Proponents to discuss Heroin Assisted Treatment as a viable option to reduce opioid overdose deaths

Organizers say no Heroin Assisted Treatment patients have died of an overdose death in Canada or Europe

VANCOUVER (NEWS 1130) – A panel discussion in Vancouver is aiming to dispel misconceptions about a controversial drug therapy.

British Columbia is experiencing its worst opioid crisis in history, with 922 overdose deaths in the province in 2016. A public health emergency was announced by the BC Provincial Health Officer in April last year.

Now policy-makers are looking at new and different ways to address the problem.

Heroin Assisted Treatment is one of those being considered as a way to treat the opioid epidemic, and will be the subject of a forum in Vancouver on Monday night.
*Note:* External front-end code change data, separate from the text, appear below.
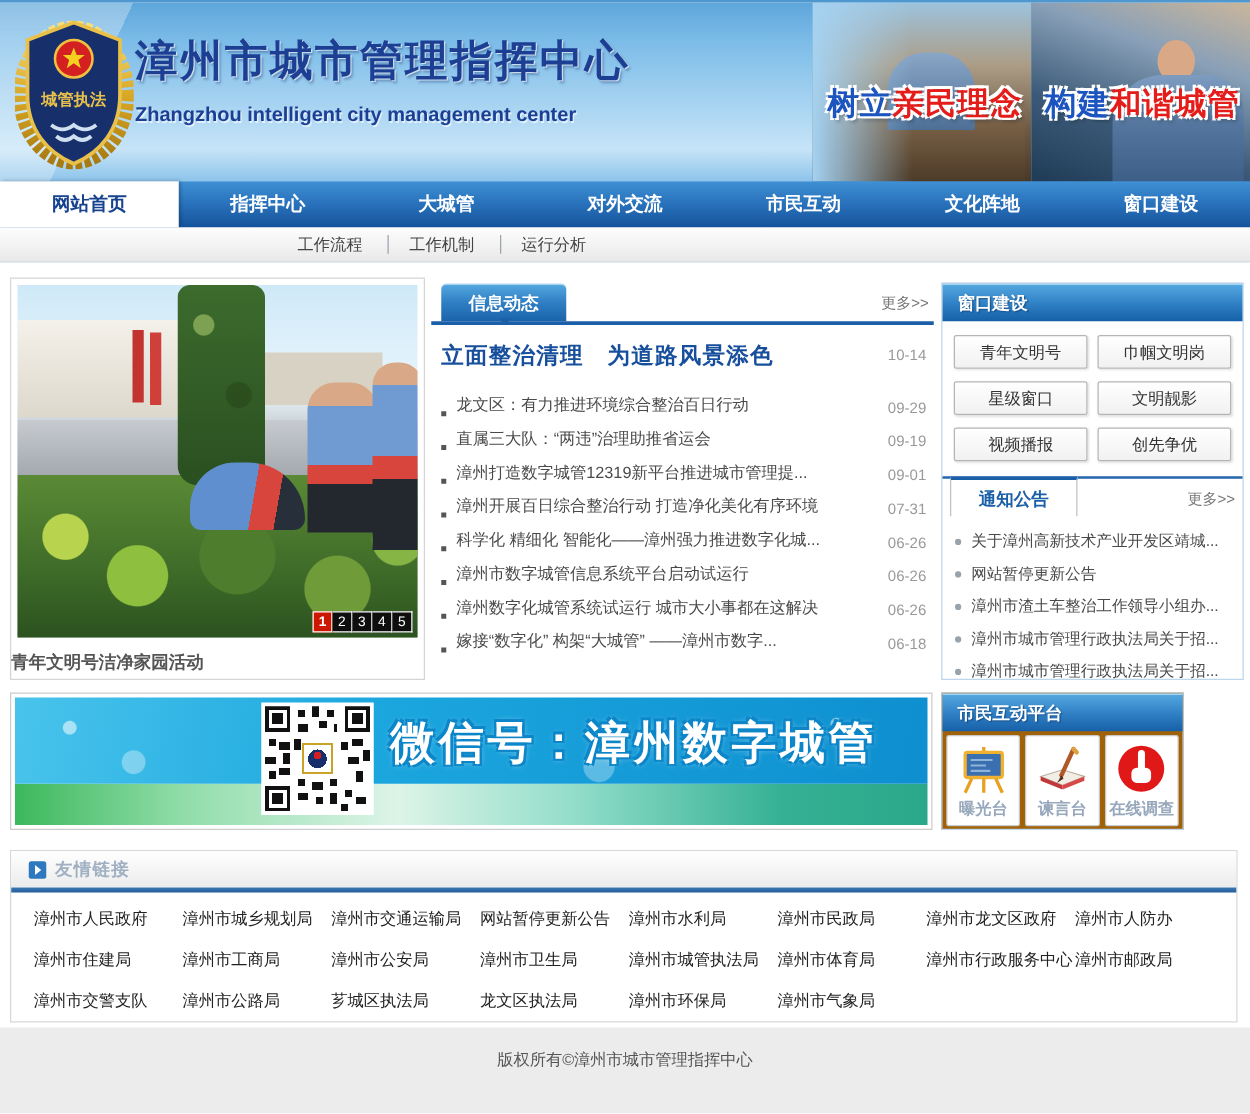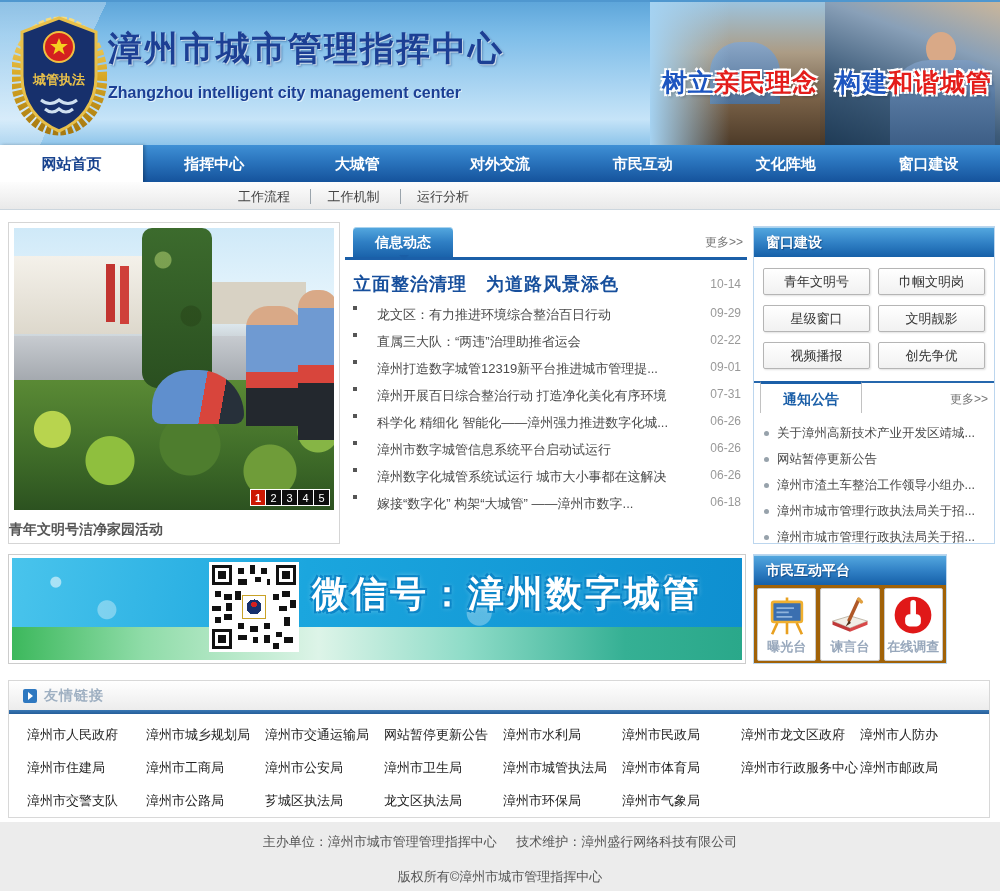"龙文区：有力推进环境综合整治百日行动" .news-row { align-items: flex-start -> flex-end; gap: 12px -> none }
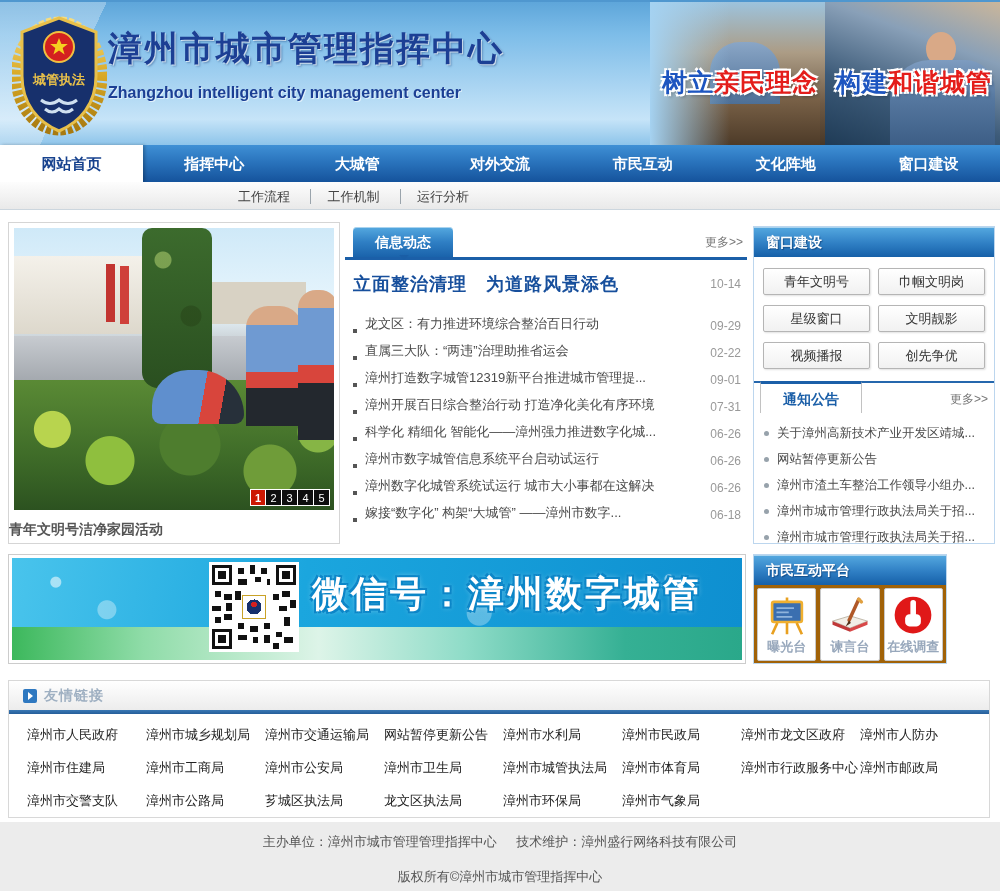"02-22" span.date { text: 02-22 -> 09-19 }
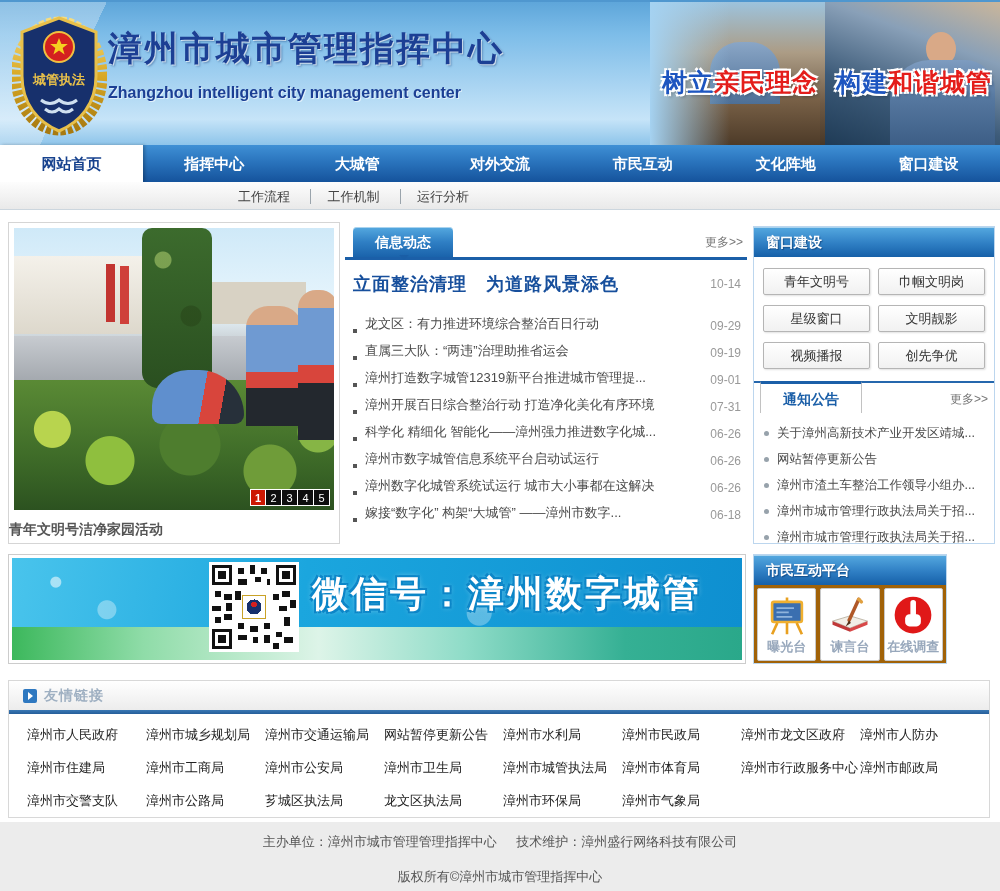"主办单位：漳州市城市管理管理指挥中心 技术维护：漳州盛行网络科技有限公司" div.f1 { html: <div> <span>主办单位：漳州市城市管理管理指挥中心</span> <span>技术维护：漳州盛行网络科技有限公司</span> </div> -> none }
Douglas King, with the Pivot Legal Society, says Heroin Assisted Treatment provides addicts with a clean supply.

“If you have someone who has been on heroin for a very, very long time, Heroin Assisted Treatment is all about providing them with clean, injectable heroin [on] a regular basis, in a clinical setting.”

King admits the idea isn’t popular with everyone but says much like InSite, it’s about safely managing drug users.

“When you actually start to look at empirical research and evidence, providing someone with a clean drug that they’re addicted to is actually one of the most effective ways to reach them and to try to work on that addiction itself.

“It removes them from the black market.  When we look at the dangers of drugs and the damage that drugs can do to society, so much of it has to do with the fact it’s an illicit substance that’s sold illegally.”

Supporters of Heroin Assisted Treatment feel this would be a viable option to reduce opioid overdose deaths, claiming not one patient has died using this therapy.

“So, you don’t have to worry about what substance you’re taking, the degree that you’re taking it to, and you’re also being watched and cared for while you’re taking it.  So, without a doubt we think it’s the number one way to protect people in this crisis.”

The forum happens Monday night from 7:00 to 9:00 p.m. at SFU Woodwards in Vancouver.